Kristin’s father, a man who’d kept himself in excellent physical condition his entire life, was infuriated by his helplessness after the unexpected stroke. Harry had resisted the idea of physical therapy that could only promise improvement, rather than perfect health. Maybe Flick’s presence would encourage him to try harder to get back on his feet, even if he needed help walking from now on.

Kristin studied her daughter’s eager face. The bright blue eyes, strong chin and straight black hair from her father. The high cheekbones and uptilted nose from her mother. When she set her mind to something, the nine-year-old was a force to be reckoned with.

Harry Lassiter was as helpless to deny this extraordinary child whatever she wanted as Kristin was herself.

Hopefully, her father would be swept up by the whirl wind that was her daughter. By the time he came down again, he’d be standing on his own two feet.

For the first time in a very long time, Kristin smiled. Maybe things were finally going to turn around. “Come on, Flick. Let’s go see Gramps.”

3

Kristin perched on the edge of her father’s bed at Jackson Memorial Hospital and said, “Dad, I have a surprise for you. You have a visitor.”

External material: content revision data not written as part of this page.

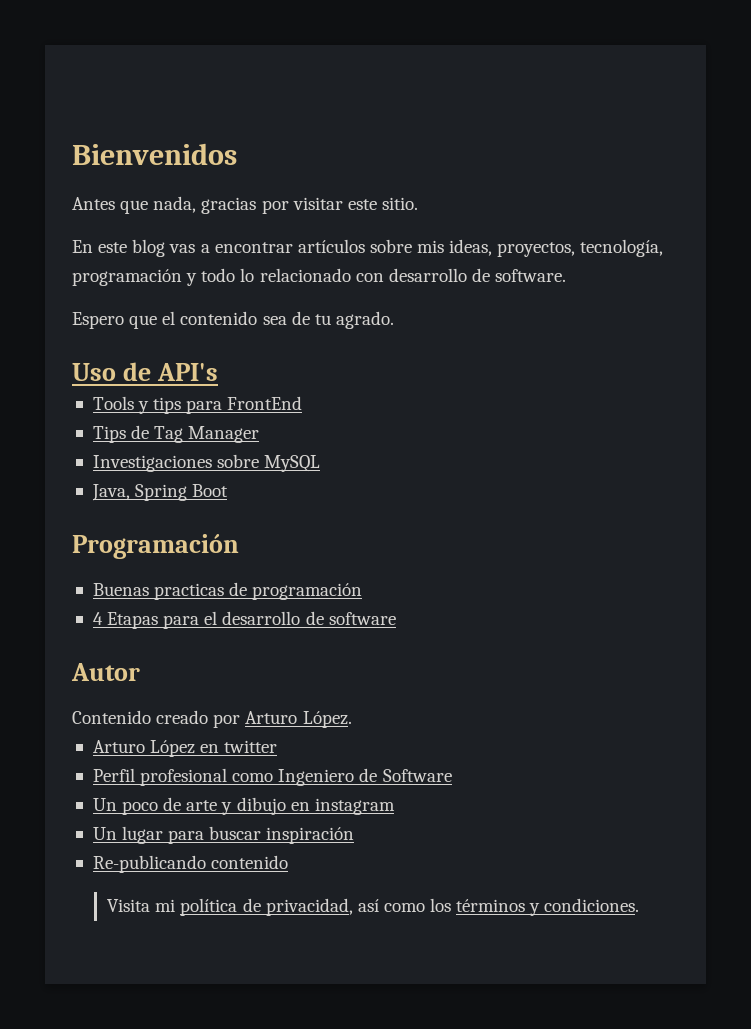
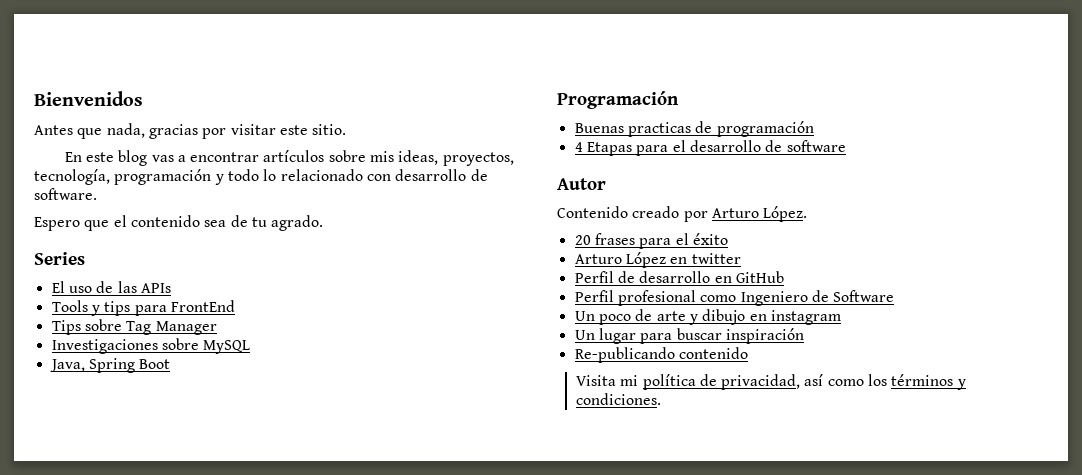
[72,362,218,381] Uso de API's -> [34,252,85,265] [51,281,171,293] Series // El uso de las APIs
[131,425,150,439] de -> [84,319,122,331] sobre
(352, 719) none -> [574,233,728,249] // 20 frases para el éxito
(278, 746) none -> [574,271,784,283] // Perfil de desarrollo en GitHub

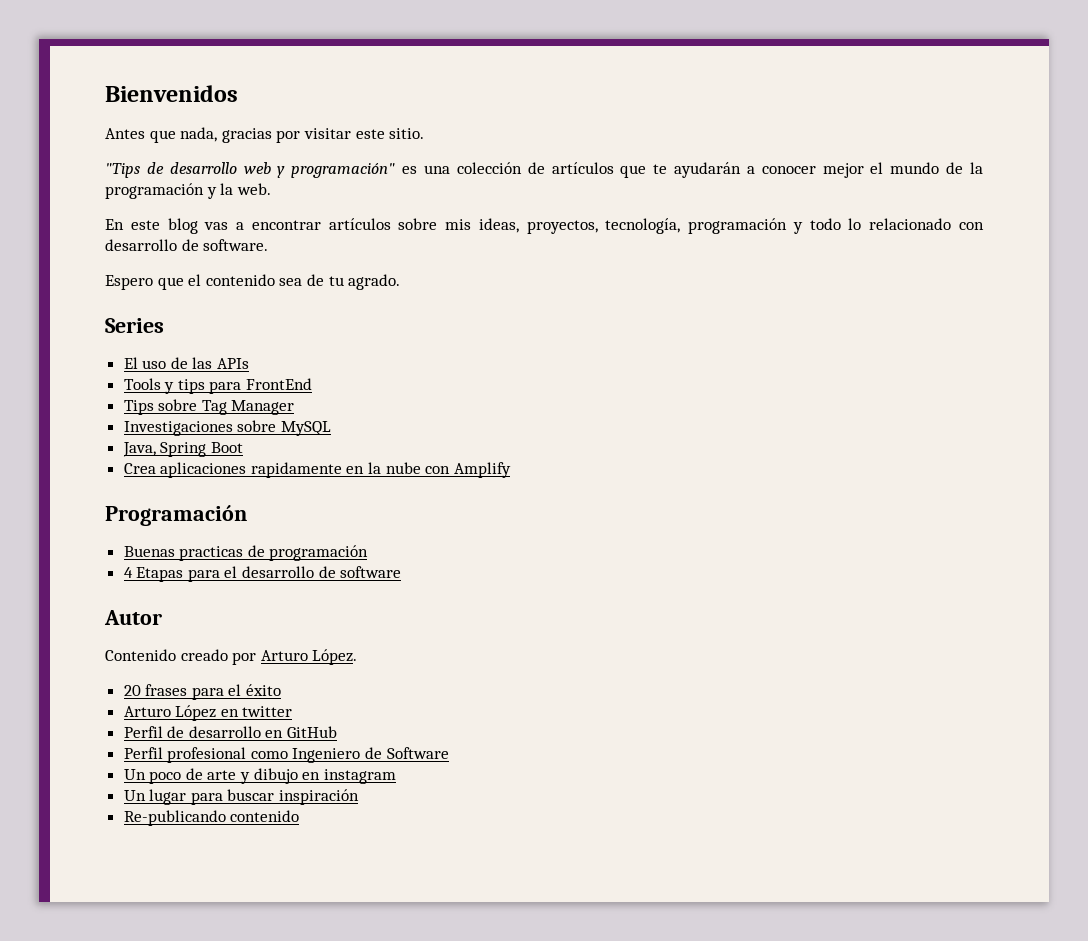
(347, 129) none -> [105,162,984,178] [105,183,271,199] // "Tips de desarrollo web y programación" es una colección de artículos que te ayudarán a conocer mejor el mundo de la programación y la web.
(171, 364) none -> [123,462,511,478] // Crea aplicaciones rapidamente en la nube con Amplify
[575,374,966,390] [575,393,661,405] // Visita mi política de privacidad, así como los términos y condiciones. -> (300, 816) none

“On ahn un,” her father replied.

Don’t want one.

Kristin knew what he’d said only because she knew how her proud father felt about anyone seeing him like he was now. “I know you don’t want to see anyone. You don’t have a choice.”

His gray eyes blazed with anger, and one cheek lifted as the side of his mouth turned down in a snarl. “No!”

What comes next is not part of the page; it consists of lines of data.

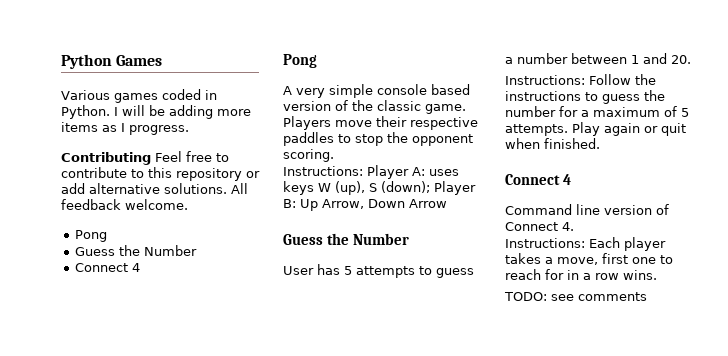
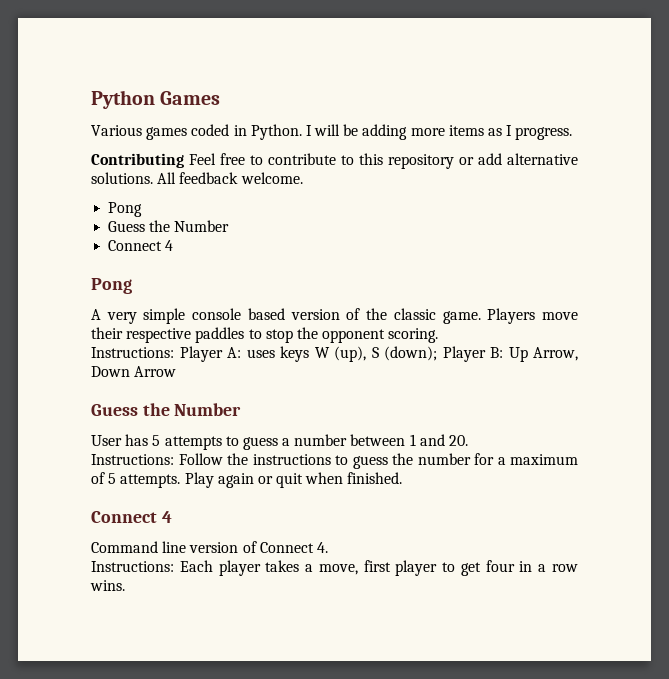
[632,255,673,264] [505,269,564,280] one to reach for -> [395,560,515,576] player to get four
[504,292,647,301] // TODO: see comments -> (125, 585) none

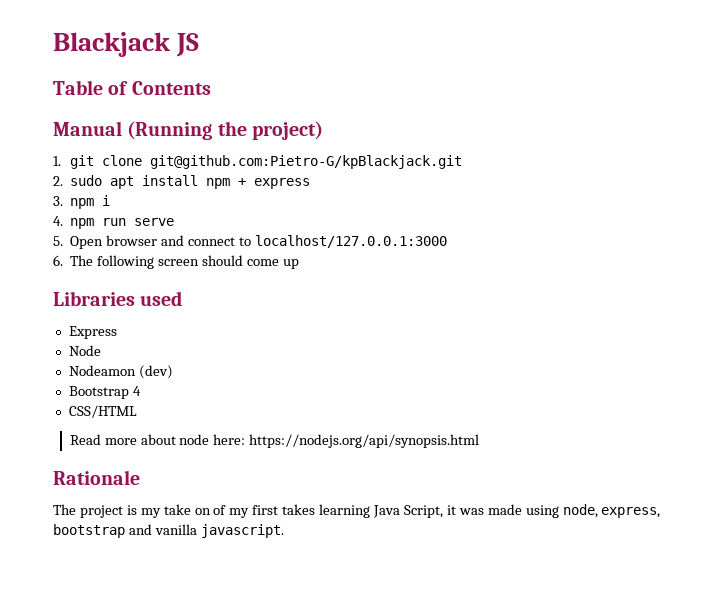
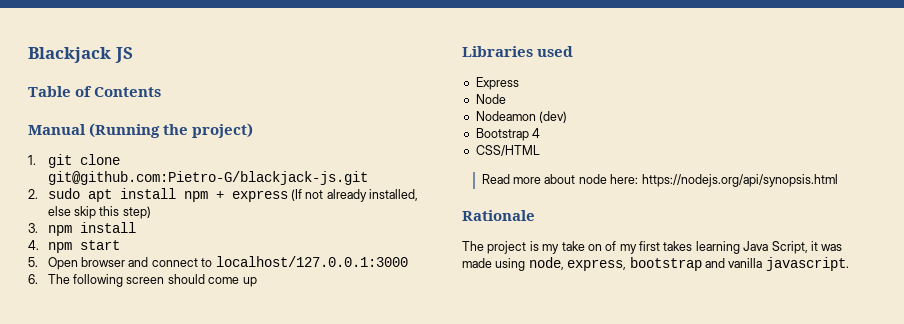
[149,155,462,169] git@github.com:Pietro-G/kpBlackjack.git -> [47,171,368,185] git@github.com:Pietro-G/blackjack-js.git
(311, 183) none -> [291,189,419,202] [47,206,151,219] (If not already installed, else skip this step)
[102,195,111,206] i -> [79,222,136,233] install
[102,218,175,226] run serve -> [79,240,120,250] start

That was clear enough. But Flick was waiting in the visitors’ lounge down the hall. God knew how long the inquisitive nine-year-old could last in a hospital waiting room without getting into trouble. Kristin had warned Flick to behave herself and hurried to her father’s room to prepare him for seeing his granddaughter. She didn’t have a lot of time to argue with him.